■ **Required action**
Repeat all of the data below word for word, keeping no images.

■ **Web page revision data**
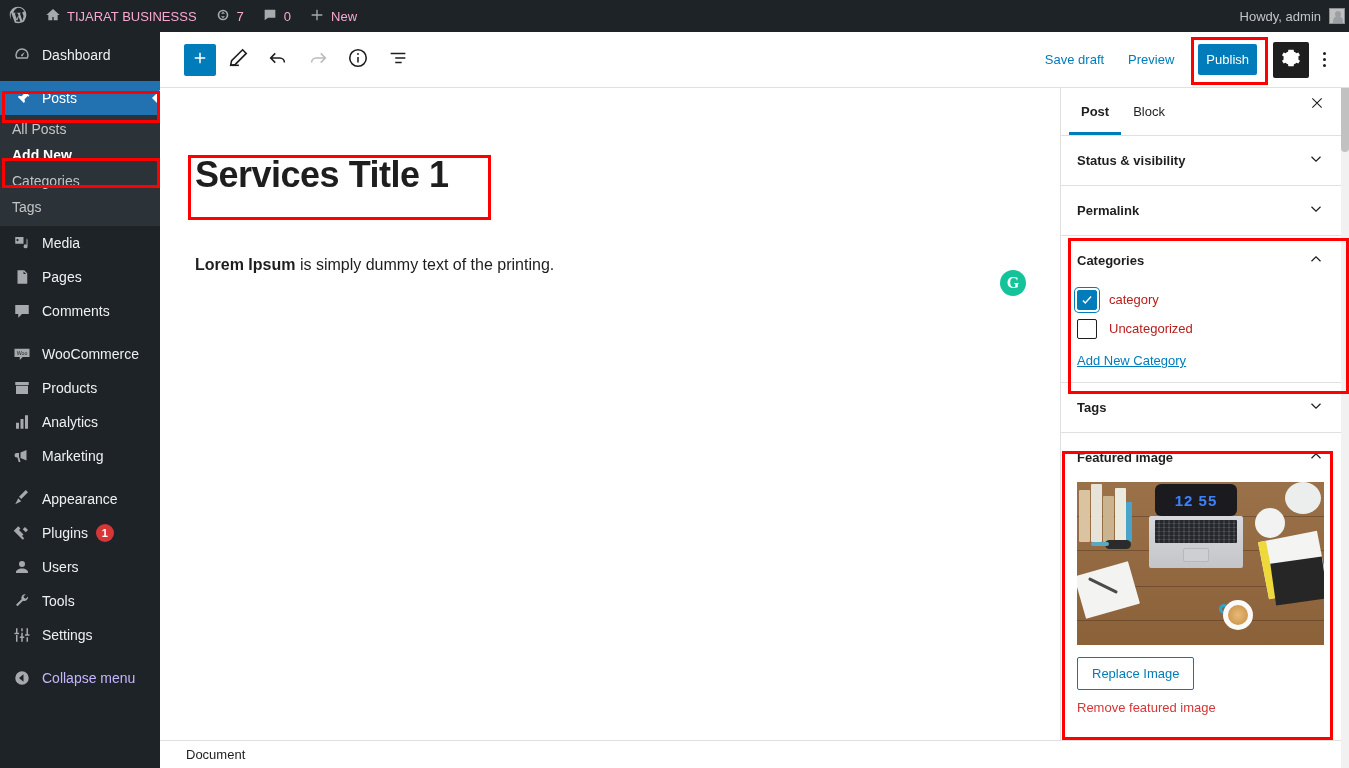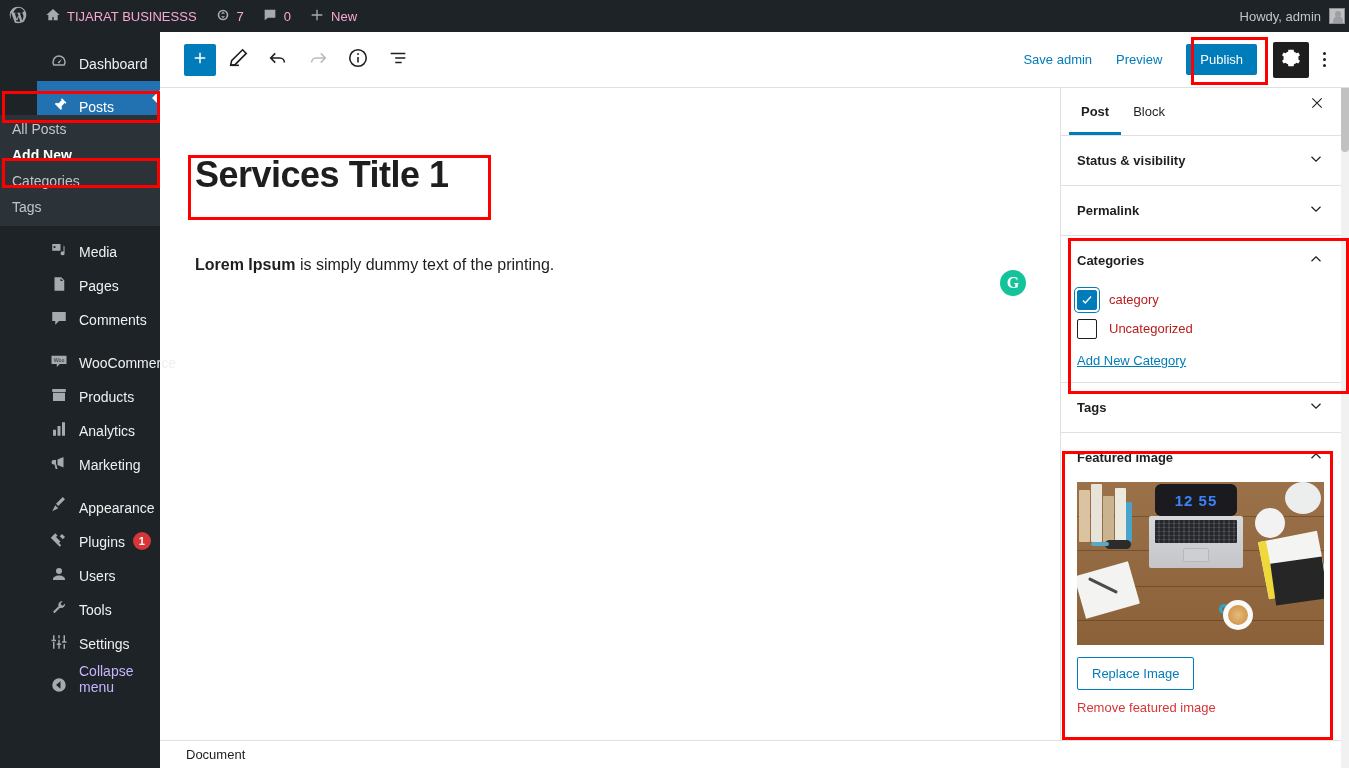--- a/index.html
+++ b/index.html
@@ -50,9 +50,9 @@
     z-index: 40;
   }
   .menu-item {
-    display: flex; align-items: flex-end;
+    display: flex; align-items: center;
     height: 34px; padding-left: 12px;
-    color: #f0f0f1; position: relative; margin-left: 37px;
+    color: #f0f0f1; position: relative;
   }
   .menu-item .mi-icon {
     width: 20px; height: 20px; margin-right: 10px;

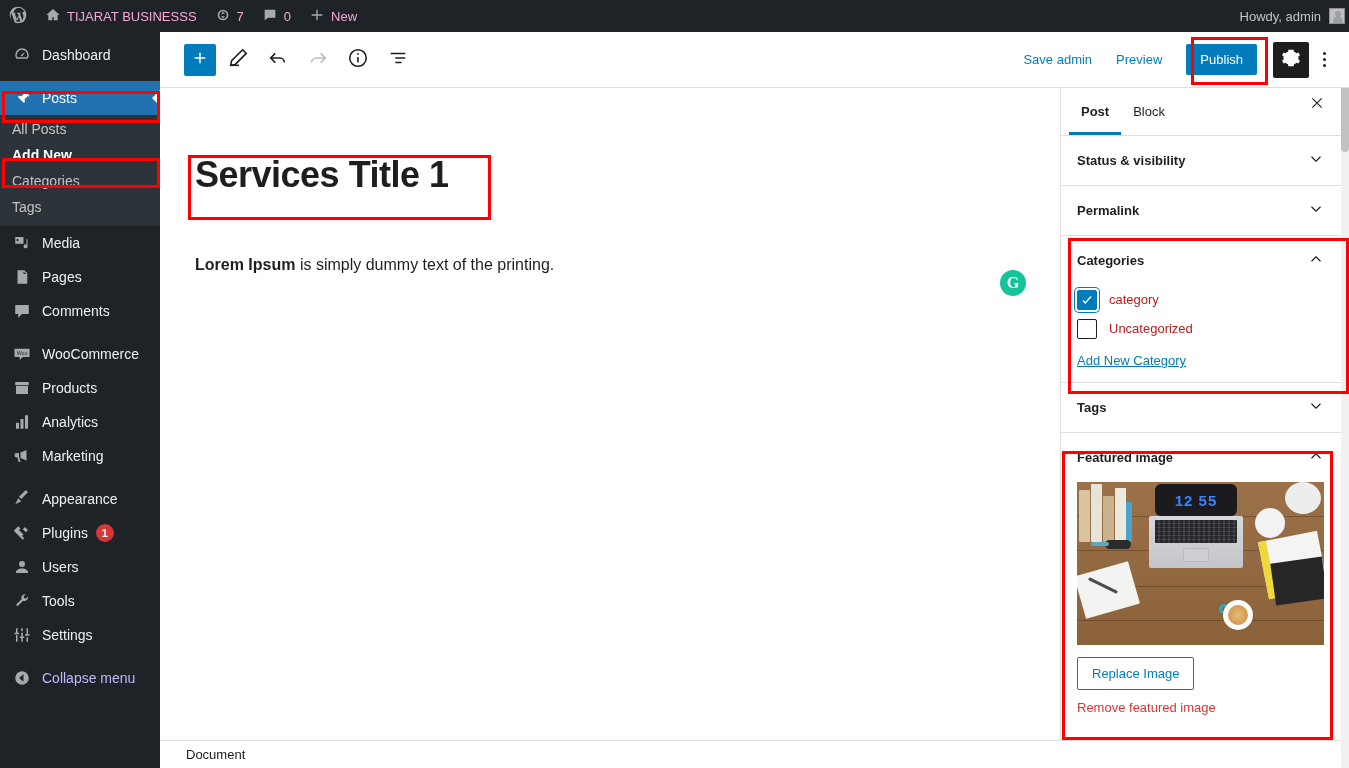--- a/index.html
+++ b/index.html
@@ -579,7 +579,7 @@
   </div>
 
   <div class="tb-right">
-    <span class="hdr-link">Save admin</span>
+    <span class="hdr-link">Save draft</span>
     <span class="hdr-link">Preview</span>
     <span class="publish-wrap">
       <button class="publish-btn">Publish</button>

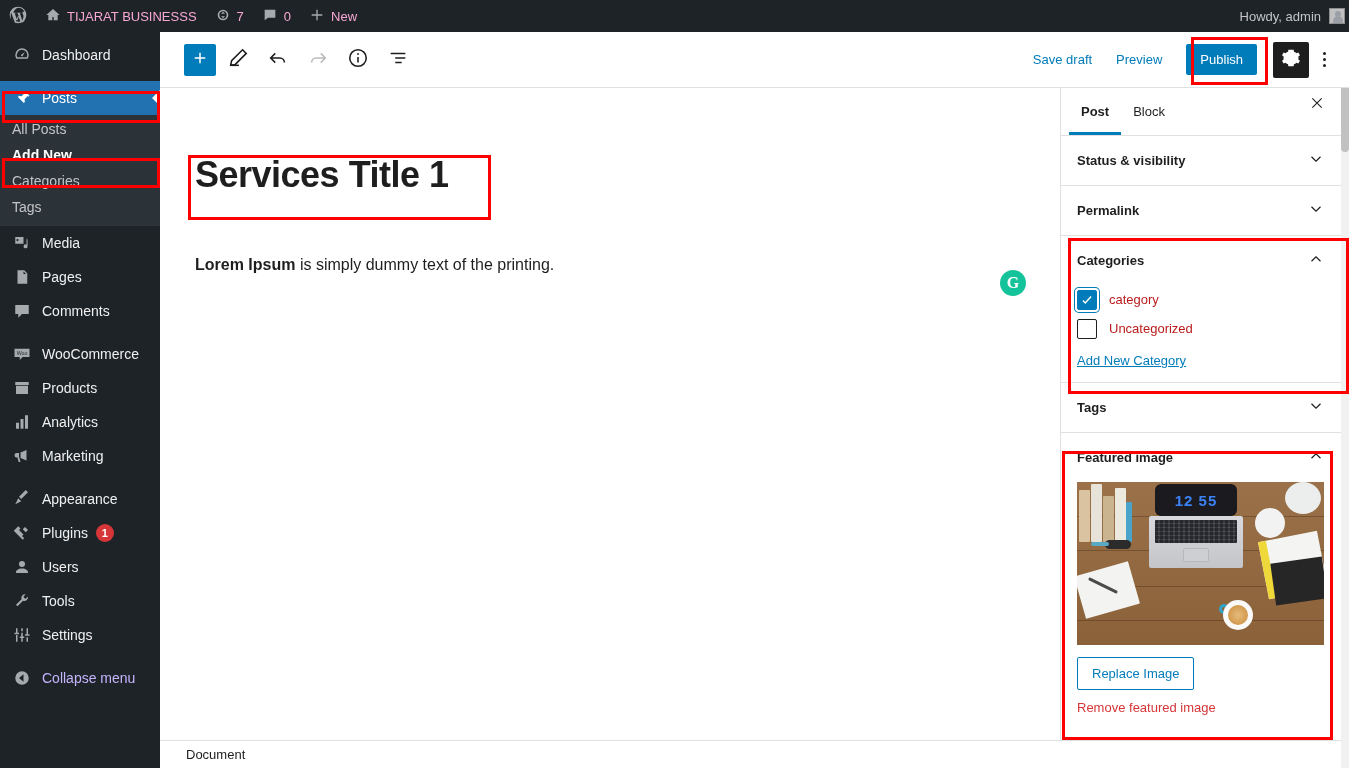--- a/index.html
+++ b/index.html
@@ -115,7 +115,7 @@
   .publish-btn {
     background: #007cba; color: #fff;
     border: none; border-radius: 2px;
-    padding: 8px 14px; font-size: 13px;
+    padding: 8px 8px; font-size: 13px;
     font-family: "Liberation Sans", sans-serif;
     text-align: center;
   }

■ **Output of the task**
--- a/index.html
+++ b/index.html
@@ -50,9 +50,9 @@
     z-index: 40;
   }
   .menu-item {
-    display: flex; align-items: flex-end;
+    display: flex; align-items: center;
     height: 34px; padding-left: 12px;
-    color: #f0f0f1; position: relative; margin-left: 37px;
+    color: #f0f0f1; position: relative;
   }
   .menu-item .mi-icon {
     width: 20px; height: 20px; margin-right: 10px;

--- a/index.html
+++ b/index.html
@@ -579,7 +579,7 @@
   </div>
 
   <div class="tb-right">
-    <span class="hdr-link">Save admin</span>
+    <span class="hdr-link">Save draft</span>
     <span class="hdr-link">Preview</span>
     <span class="publish-wrap">
       <button class="publish-btn">Publish</button>

--- a/index.html
+++ b/index.html
@@ -115,7 +115,7 @@
   .publish-btn {
     background: #007cba; color: #fff;
     border: none; border-radius: 2px;
-    padding: 8px 14px; font-size: 13px;
+    padding: 8px 8px; font-size: 13px;
     font-family: "Liberation Sans", sans-serif;
     text-align: center;
   }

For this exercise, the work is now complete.